Oeuvres virtuelles de demain...

Pour la première fois, des ados ricaneurs ou des lesbiennes obèses à fouet disposent d’une puissance médiatique dont ils (elles) savent parfaitement tirer les ficelles. Chaque propriétaire d’un ordinateur peut s’offrir un fanzine dont les répercussions se feront sentir jusque dans les coulisses du gouvernement albanais.
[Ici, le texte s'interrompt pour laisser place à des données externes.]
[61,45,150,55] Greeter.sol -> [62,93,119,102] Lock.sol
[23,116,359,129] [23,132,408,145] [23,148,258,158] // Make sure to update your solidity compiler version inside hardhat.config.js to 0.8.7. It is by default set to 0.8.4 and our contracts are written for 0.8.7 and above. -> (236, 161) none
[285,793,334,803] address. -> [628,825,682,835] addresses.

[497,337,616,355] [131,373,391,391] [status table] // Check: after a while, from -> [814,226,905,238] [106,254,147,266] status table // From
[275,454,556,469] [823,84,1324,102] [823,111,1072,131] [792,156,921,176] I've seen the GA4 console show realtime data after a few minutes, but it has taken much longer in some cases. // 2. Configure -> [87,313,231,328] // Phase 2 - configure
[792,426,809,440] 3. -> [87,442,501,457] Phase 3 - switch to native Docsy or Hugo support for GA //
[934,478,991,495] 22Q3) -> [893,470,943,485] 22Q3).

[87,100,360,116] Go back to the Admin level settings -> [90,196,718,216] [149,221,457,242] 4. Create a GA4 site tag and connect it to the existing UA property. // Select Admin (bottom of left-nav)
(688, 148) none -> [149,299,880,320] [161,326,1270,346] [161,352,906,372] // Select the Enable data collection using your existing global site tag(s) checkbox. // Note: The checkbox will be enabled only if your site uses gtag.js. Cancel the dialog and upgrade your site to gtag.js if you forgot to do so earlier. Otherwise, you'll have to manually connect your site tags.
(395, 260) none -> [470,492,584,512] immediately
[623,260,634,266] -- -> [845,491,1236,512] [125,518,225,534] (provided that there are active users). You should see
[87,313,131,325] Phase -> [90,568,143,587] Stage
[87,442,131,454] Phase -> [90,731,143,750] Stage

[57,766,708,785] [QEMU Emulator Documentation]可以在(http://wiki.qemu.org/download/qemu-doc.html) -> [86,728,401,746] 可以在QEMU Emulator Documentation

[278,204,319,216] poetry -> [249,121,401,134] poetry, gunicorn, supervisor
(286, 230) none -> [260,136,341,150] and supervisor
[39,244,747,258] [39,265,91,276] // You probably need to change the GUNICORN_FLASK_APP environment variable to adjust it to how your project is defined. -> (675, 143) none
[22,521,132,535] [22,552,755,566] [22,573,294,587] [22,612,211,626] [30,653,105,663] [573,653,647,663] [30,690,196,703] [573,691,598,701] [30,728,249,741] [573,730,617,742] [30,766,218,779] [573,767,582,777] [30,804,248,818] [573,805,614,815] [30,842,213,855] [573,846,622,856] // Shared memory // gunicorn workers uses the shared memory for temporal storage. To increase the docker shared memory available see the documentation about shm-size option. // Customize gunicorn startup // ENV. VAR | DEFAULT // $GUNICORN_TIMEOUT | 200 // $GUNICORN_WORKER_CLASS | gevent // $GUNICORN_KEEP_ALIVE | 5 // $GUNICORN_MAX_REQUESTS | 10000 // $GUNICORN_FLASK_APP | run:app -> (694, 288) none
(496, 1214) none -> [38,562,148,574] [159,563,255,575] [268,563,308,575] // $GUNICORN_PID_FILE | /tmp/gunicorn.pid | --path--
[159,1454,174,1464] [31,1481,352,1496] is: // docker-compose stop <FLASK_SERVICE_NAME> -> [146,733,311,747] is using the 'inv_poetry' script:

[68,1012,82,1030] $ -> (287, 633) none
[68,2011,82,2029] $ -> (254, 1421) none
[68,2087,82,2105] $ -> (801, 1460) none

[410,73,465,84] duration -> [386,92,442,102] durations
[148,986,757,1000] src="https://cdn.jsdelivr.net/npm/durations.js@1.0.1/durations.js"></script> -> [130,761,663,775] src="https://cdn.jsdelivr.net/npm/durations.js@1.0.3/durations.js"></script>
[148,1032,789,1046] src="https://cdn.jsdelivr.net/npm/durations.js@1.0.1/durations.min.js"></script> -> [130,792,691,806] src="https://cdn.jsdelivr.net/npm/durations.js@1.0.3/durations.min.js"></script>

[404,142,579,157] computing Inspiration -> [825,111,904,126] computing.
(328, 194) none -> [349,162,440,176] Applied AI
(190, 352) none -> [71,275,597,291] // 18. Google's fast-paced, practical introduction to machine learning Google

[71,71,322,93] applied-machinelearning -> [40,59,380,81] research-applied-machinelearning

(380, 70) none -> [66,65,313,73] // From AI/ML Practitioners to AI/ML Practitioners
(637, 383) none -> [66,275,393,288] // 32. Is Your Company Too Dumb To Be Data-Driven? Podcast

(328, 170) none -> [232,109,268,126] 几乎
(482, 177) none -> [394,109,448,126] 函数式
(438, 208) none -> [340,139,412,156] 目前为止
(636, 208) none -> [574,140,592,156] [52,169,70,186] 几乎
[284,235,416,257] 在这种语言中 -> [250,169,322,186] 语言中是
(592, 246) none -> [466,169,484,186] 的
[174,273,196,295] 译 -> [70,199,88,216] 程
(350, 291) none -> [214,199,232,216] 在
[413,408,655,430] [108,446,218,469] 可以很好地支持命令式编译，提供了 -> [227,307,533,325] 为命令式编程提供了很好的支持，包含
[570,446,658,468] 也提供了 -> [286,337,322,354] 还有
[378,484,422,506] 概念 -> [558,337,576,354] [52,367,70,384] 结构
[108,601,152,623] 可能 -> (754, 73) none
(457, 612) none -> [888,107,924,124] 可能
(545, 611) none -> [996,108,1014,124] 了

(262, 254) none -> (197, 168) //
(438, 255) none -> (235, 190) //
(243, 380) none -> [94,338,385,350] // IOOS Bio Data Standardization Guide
Il faut voir comment les conspirateurs américains, traumatisés par la culture JFK, réutilisent à leur profit les techniques journalistiques d’ABC ou CNN (photos floutées façon guerre du Golfe) pour prétendre qu’Elvis est vivant, ou annoncer la destruction de la Maison Blanche par des poulets géants. Génies inégalés dans l’absurde, les gays new-yorkais ont rendu le culte du cigare et de l’autofellation plus populaire qu’un inédit de Andy Warhol. Les amateurs de sport éthylique comme le "base-beer" (le base-ball avec une canette de bière) ou le "home-appliance shooting" (le ball-trap sur objets domestiques) ont poussé la mise en scène du ridicule bien plus loin que Salvador Dali et sa fameuse gare de Perpignan. Il y a quarante ans, Russ Meyer faisait des films légendaires avec de faux Hitler sodomites et un aréopage de seins volants. Aujourd’hui, des inconnus un peu lourdingues ont déjà créé les œuvres virtuelles de demain.